The second issue concerns the prosecutor's failure to give Thompkins the names of the three rebuttal witnesses before they testified. At first glance this seems a hopeless endeavor to establish a constitutional right to pretrial discovery in criminal cases. There is in general no such right, Weatherford v. Bursey, 429 U.S. 545, 559, 97 S.Ct. 837, 845, 51 L.Ed.2d 30 (1977), though the Brady rule is of course an exception. Brady v. Maryland, 373 U.S. 83, 83 S.Ct. 1194, 10 L.Ed.2d 215 (1963); Wardius v. Oregon, 412 U.S. 470, 474, 93 S.Ct. 2208, 2211, 37 L.Ed.2d 82 (1973). Pretrial discovery is in fact a relative novelty in the criminal process. The Supreme Court has held, however, in the name of due process, that if a state does provide for discovery in criminal cases, "discovery must be a two-way street." Id. at 475, 93 S.Ct. at 2212. If as here the defendant is required to disclose the names of his witnesses to the prosecutor in advance, the prosecutor must disclose the names of his rebuttal witnesses to the defendant in advance. Id. at 475-76, 93 S.Ct. at 2212-13; Mauricio v. Duckworth, 840 F.2d 454 (7th Cir. 1988). So there was error. But it undoubtedly was harmless. The rebuttal witnesses were brought in to counter Thompkins' alibi witnesses, consisting of his mother, two sisters, and two friends of one of the sisters. Suppose that the evidence of the rebuttal witnesses had been excluded because of the failure to notice them up in advance. A rational jury would not have believed the alibi witnesses even if there had been no rebuttal. It is easy enough to produce an alibi witness, especially if one is blessed with many relatives; the question is, what weight would a rational jury give such a witness's testimony in light of the evidence reviewed at the beginning of this opinion powerfully corroborating the testimony of Thompkins' accomplice? We think very little.
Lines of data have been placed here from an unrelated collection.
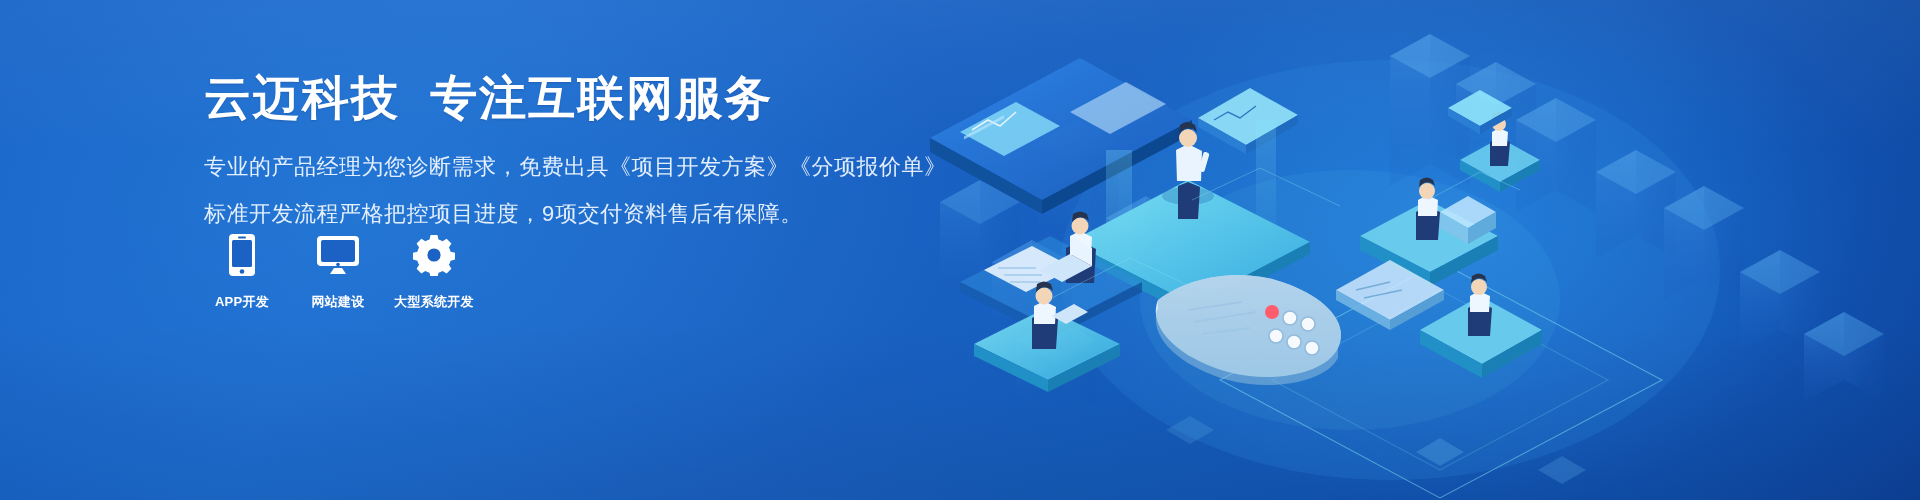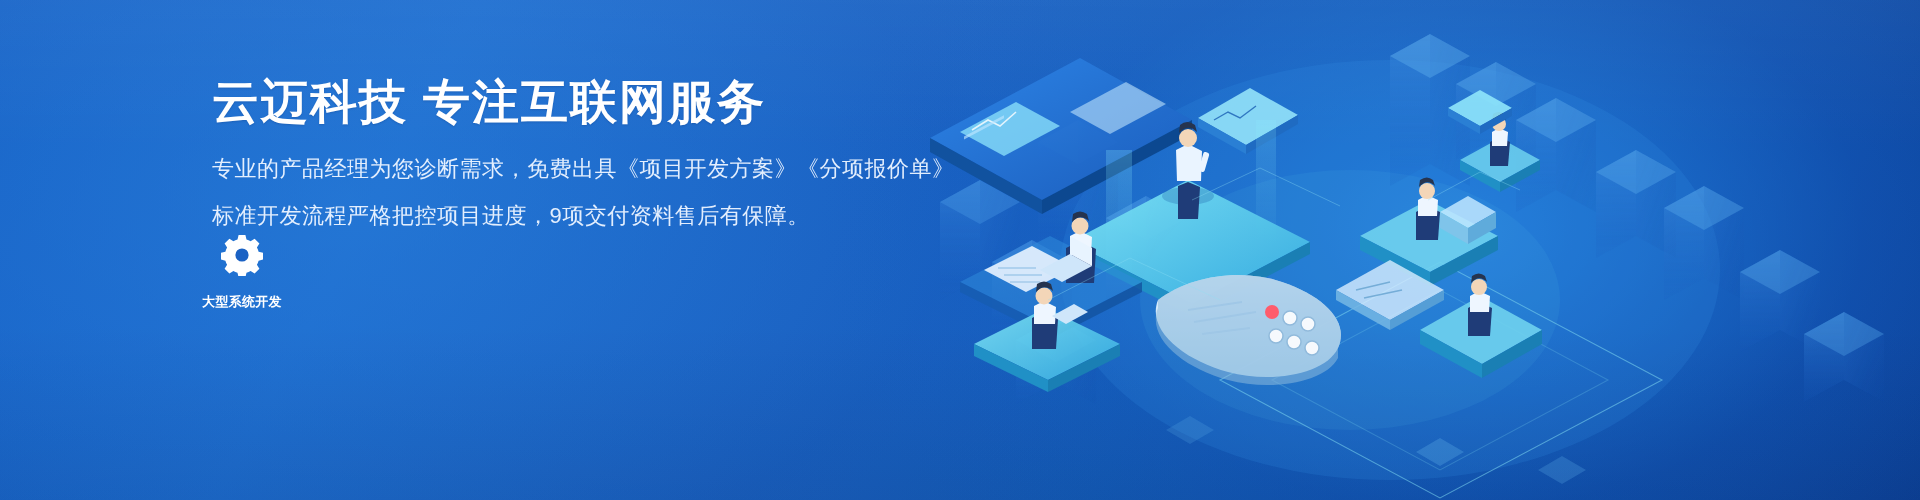"云迈科技 专注互联网服务" .content { font-family: none -> Liberation Mono, monospace; left: 212px -> 204px }
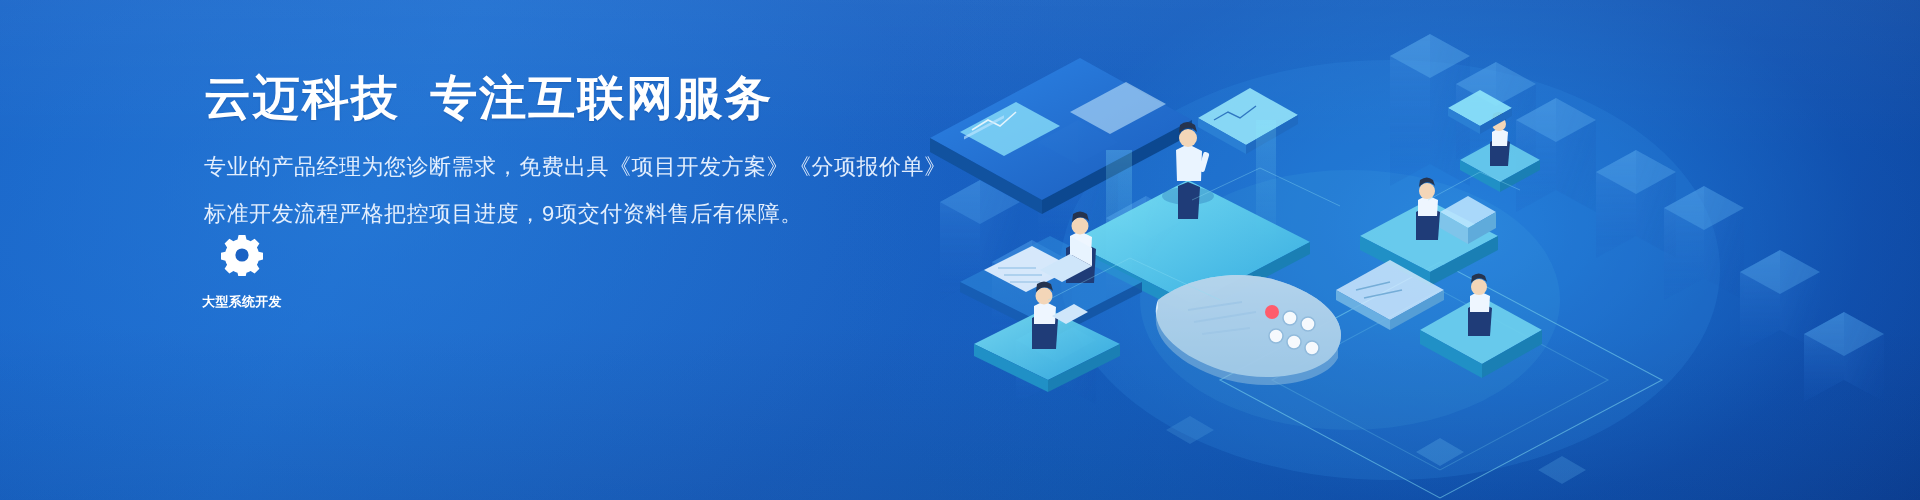"APP开发" div.service { html: none -> <div> <span> <svg> <rect></rect> <rect></rect> <rect></rect> <circle></circle> </svg> </span> <span>APP开发</span> </div> }
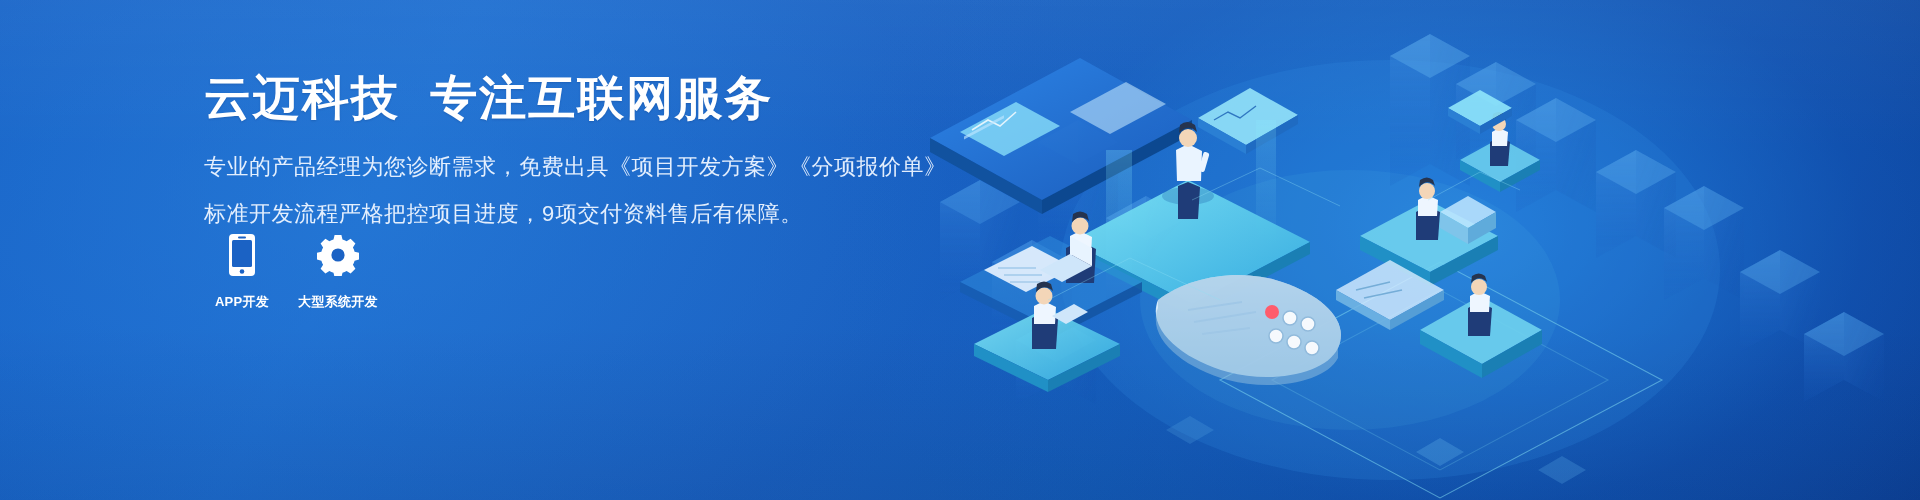"网站建设" div.service { html: none -> <div> <span> <svg> <rect></rect> <rect></rect> <circle></circle> <path></path> </svg> </span> <span>网站建设</span> </div> }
We come to the third issue. At the time of trial Thompkins had no criminal record. But the prosecutor repeatedly insinuated that he had committed other crimes. On cross-examination she asked Thompkins' mother (one of his alibi witnesses, remember) whether she knew that her son had been arrested for carrying a concealed weapon. Later she asked Thompkins whether the $200 that he had at his mother's house "was from other robberies"? And in closing argument she told the jury that all three of the defendants had "committed many other crimes." The Indiana Supreme Court, while remarking that "the prosecutor's conduct was improper" and that "such comments come perilously close to conduct for which a conviction will be reversed," held the error harmless because the first two times the judge had told the jury to pay no attention to the question and the third time he told the prosecutor in the jury's presence to refrain from improper comment. 383 N.E.2d at 350.
Whether the error was harmless is not the issue here. There is no federal constitutional right not to be questioned about prior crimes, whether or not one has been convicted of them or for that matter has committed them. Brecht v. Abrahamson, 944 F.2d 1363, 1367 (7th Cir. 1991); Stomner v. Kolb, 903 F.2d 1123, 1129 (7th Cir. 1990). The only federal right in play is the general right to a fair trial, and to prevail on this ground a defendant must show that the errors or irregularities of which he complains probably caused a miscarriage of justice, that is, the conviction of an innocent person. Leach v. Kolb, 911 F.2d 1249, 1257 (7th Cir. 1990); Ferrier v. Duckworth, 902 F.2d 545, 548 (7th Cir. 1990). So rather than harmlessness beyond a reasonable doubt being a defense to invalidating the conviction because of constitutional error, harm consequential enough to work a miscarriage of justice — severely prejudicial harm, in other words — must be shown when the defendant is claiming not the denial of a specific constitutional right such as the right to confrontation or to the assistance of counsel but general procedural unfairness in violation of due process of law. Dudley v. Duckworth, 854 F.2d 967, 972 (7th Cir. 1988), makes this point but then goes on, in dictum, to conduct a harmless-error analysis. The additional step was unnecessary; a prejudicial error cannot be harmless.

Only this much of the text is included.